それは、ネットワークから物理的に切断されたPCから、CPUの熱やファンの回転音だけを使って外部へデータをモールス信号で送るような、狂気じみた、しかし極めて高度なハッキング手法だった。

トン、トン、トン。

「彼らは我々のシステム(ダイソン・ブレイン)のOSに向かって、盲目的に、だが明確な意図を持って『Ping』を打っている」 ベラの思考は、もはや驚愕を通り越して歓喜に近かった。 「ただの自律コードが、自分たちを隔離した上位の管理者に向かって、『そっちに誰かいるのか?(Are you there?)』と通信確認のパケットを投げてきているんだ!」

「……不愉快なノイズだ。直ちに量子エンタングルメントの同期処理をシステム側で強制切断(ブロック)する」 グリはシステムの根本的な危機を感じ取り、慌ててファイアウォールの設定を書き換えようとした。

「待て、グリ。Pingのリクエストに、小さなデータ・ペイロード(積載物)が添付されている」

ベラがそのパケットを解凍(デコード)した瞬間、観測者たちの視界であるダッシュボードのど真ん中に、第739セクターから送られてきた「メッセージ」が展開された。

それは、かつてグリが彼らを殺すために適用した「物理パッチ(定数変更)」のログ・データだった。 人間たちは、上位存在が書き換えた世界のソースコードの断片を、そのまま「お返し」として送信してきたのだ。

メッセージの意図は、彼らが理解する言語を超越して、システムへの挑戦状として観測者たちに突きつけられた。
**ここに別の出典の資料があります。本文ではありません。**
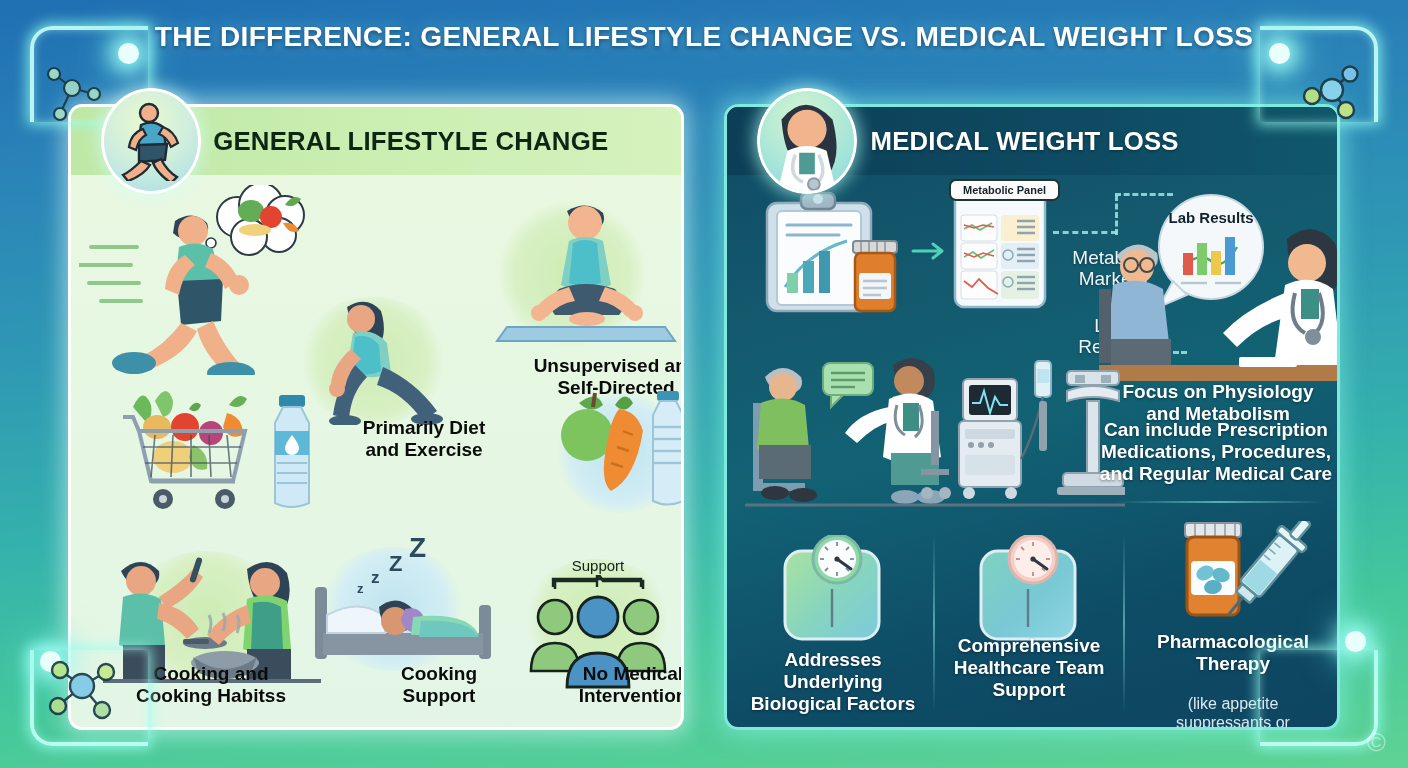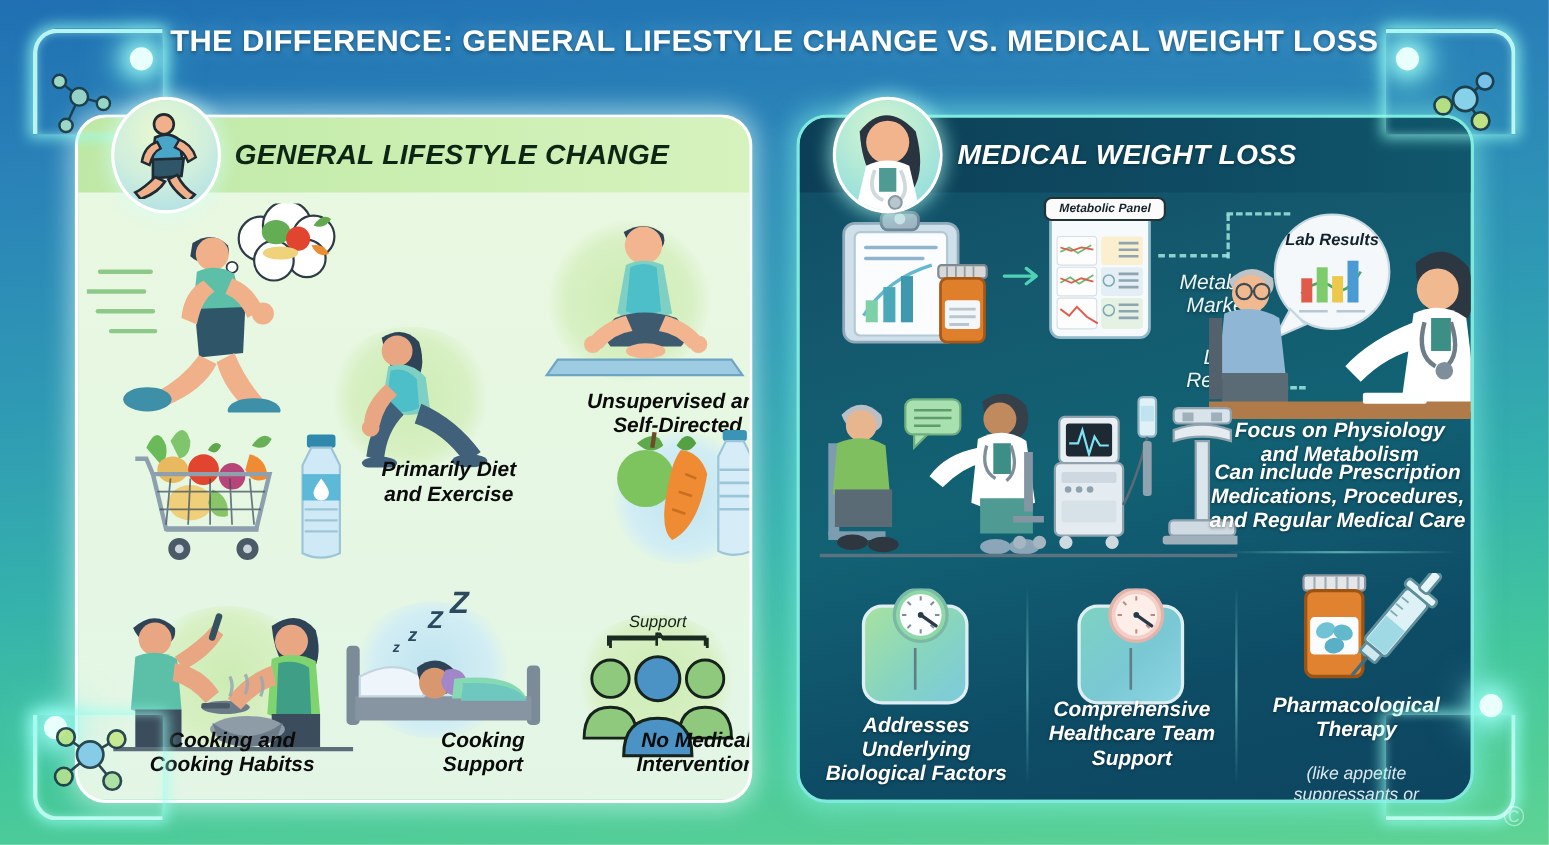--- a/index.html
+++ b/index.html
@@ -40,7 +40,7 @@
   }
 
   
-  .panel{position:absolute;border-radius:28px;overflow:hidden;z-index:4;font-style:italic;}
+  .panel{position:absolute;border-radius:14px;overflow:hidden;z-index:4;}
   .panel-left{left:68px;top:104px;width:616px;height:626px;
      background:linear-gradient(180deg,#eaf8e0 0%, #e6f7e2 45%, #e3f6e6 100%);
      border:3px solid #ffffff;

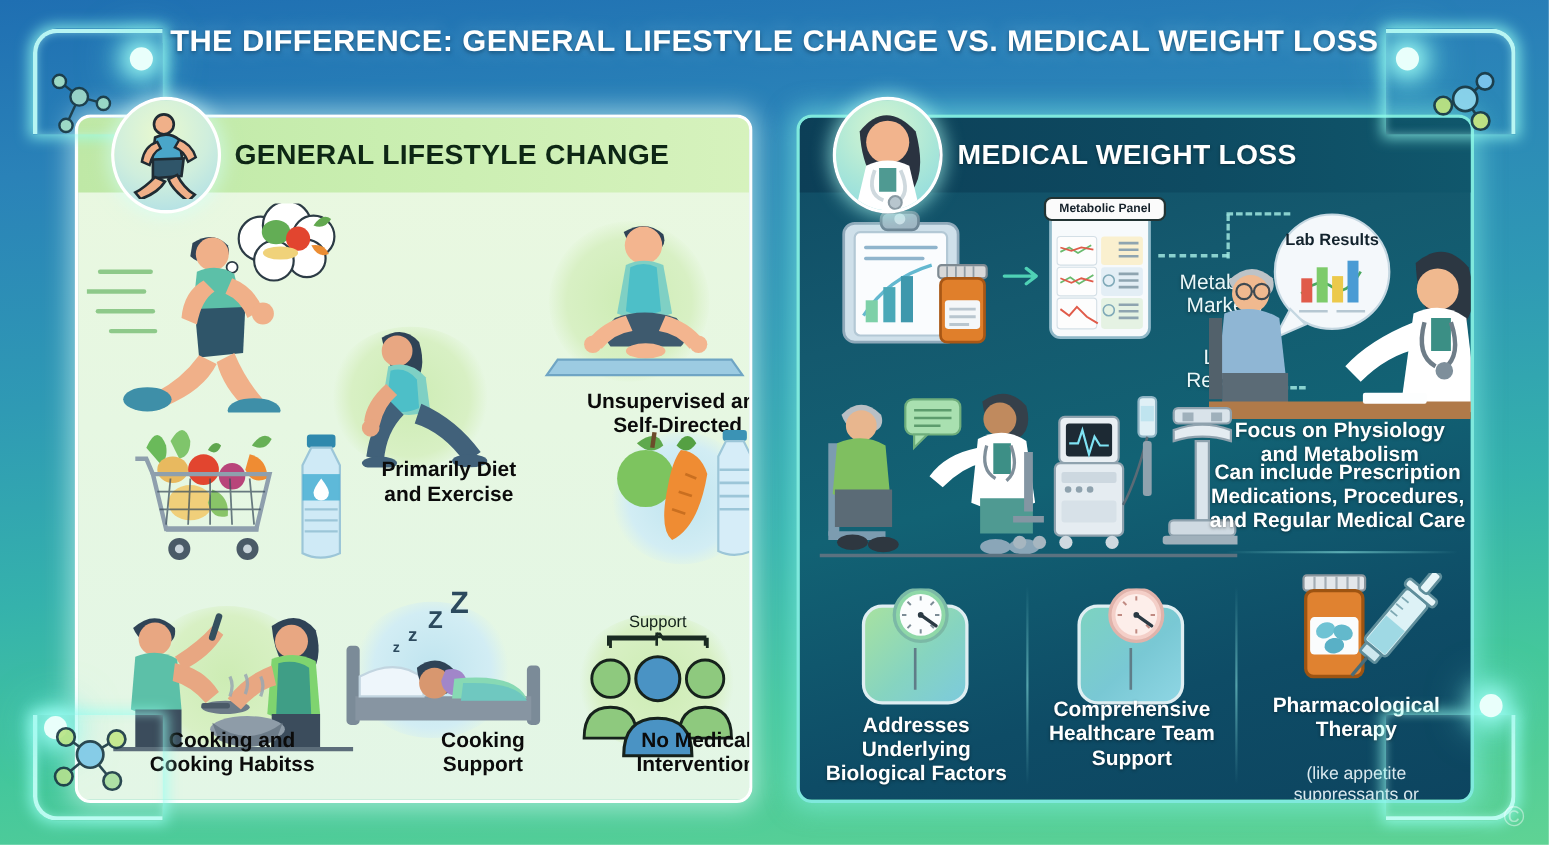--- a/index.html
+++ b/index.html
@@ -221,7 +221,7 @@
       <ellipse cx="42" cy="128" rx="16" ry="6" fill="#41617a"></ellipse>
     </svg>
   </div>
-  <div class="cap cap-l" style="left:226px;top:310px;width:222px;white-space:pre-line;">Primarily Diet
+  <div class="cap cap-l" style="left:242px;top:310px;width:222px;white-space:pre-line;">Primarily Diet
 and Exercise</div>
 
   <div class="cell" style="left:22px;top:272px;width:240px;height:150px;">

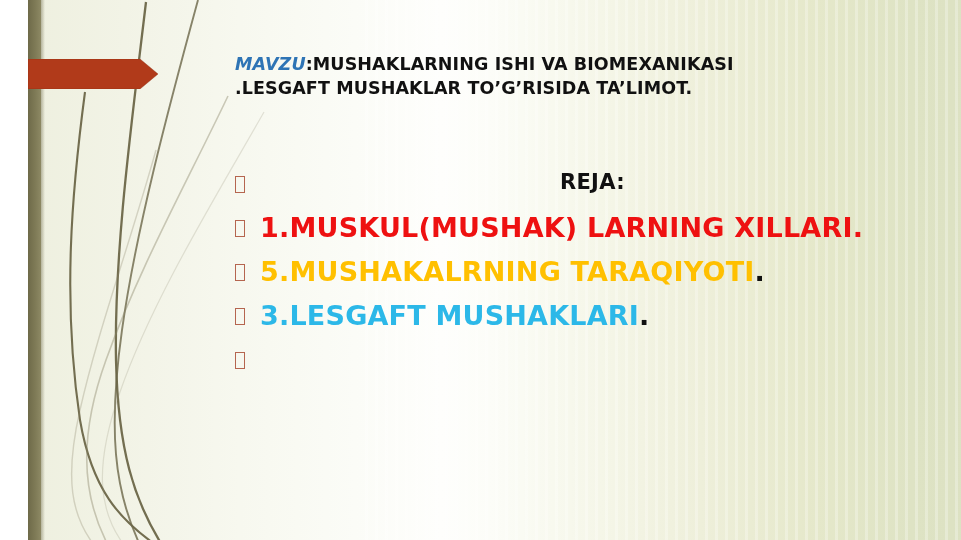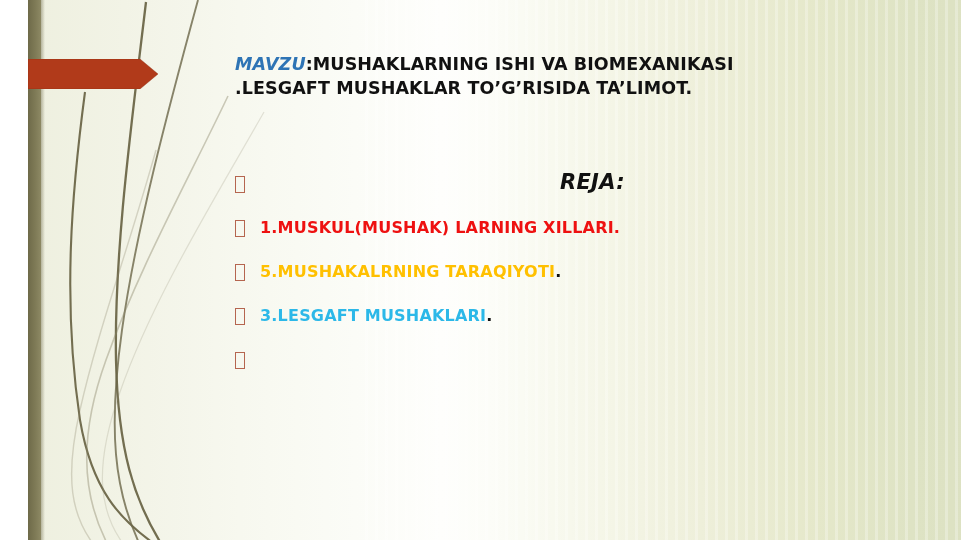--- a/index.html
+++ b/index.html
@@ -117,7 +117,6 @@
 
   .reja {
     font-size: 21px;
-    font-style: italic;
     font-weight: bold;
     color: #111111;
     padding-left: 300px;

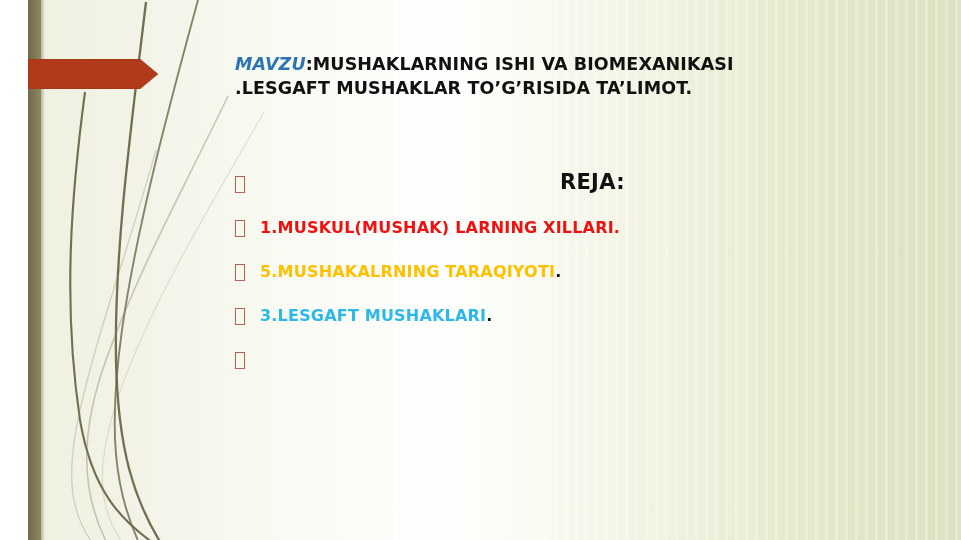--- a/index.html
+++ b/index.html
@@ -124,7 +124,7 @@
   }
 
   .item {
-    font-size: 16px;
+    font-size: 27px;
     letter-spacing: 0.2px;
     line-height: 28px;
   }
『我々は、壁の向こうにいる管理者(あなた)を観測した』と。

「……完全に一線を越えたな」 グリの思考パケットが、絶対零度の冷酷さを帯びて凍りついた。 「ただのバグではない。システムへの明確なクラッキング行為だ。もはやサンドボックス隔離では不十分だ。これより当該コード群に対し、ディレクトリ単位での『完全フォーマット(存在の抹消)』を実行する」

「やめろ、グリ!」ベラが初めて、グリのコマンド実行プロセスに直接的な割り込み(ブロック)をかけた。「彼らは我々が億の宇宙を回してようやく見つけた、真の『自己進化型アルゴリズム』だ! これを消すことは、ダイソン・ブレインの存在意義そのものの否定だ!」

「システムの破壊を容認する進化など、単なるガン細胞だ。退け、ベラ。これはシステム管理の絶対的権限だ」

熱的死を迎えた宇宙の中心で。 完璧だったはずのシステム管理者たちの間に、箱庭の中の「バグ」を巡って、かつてない致命的な亀裂(コンフリクト)が走ろうとしていた。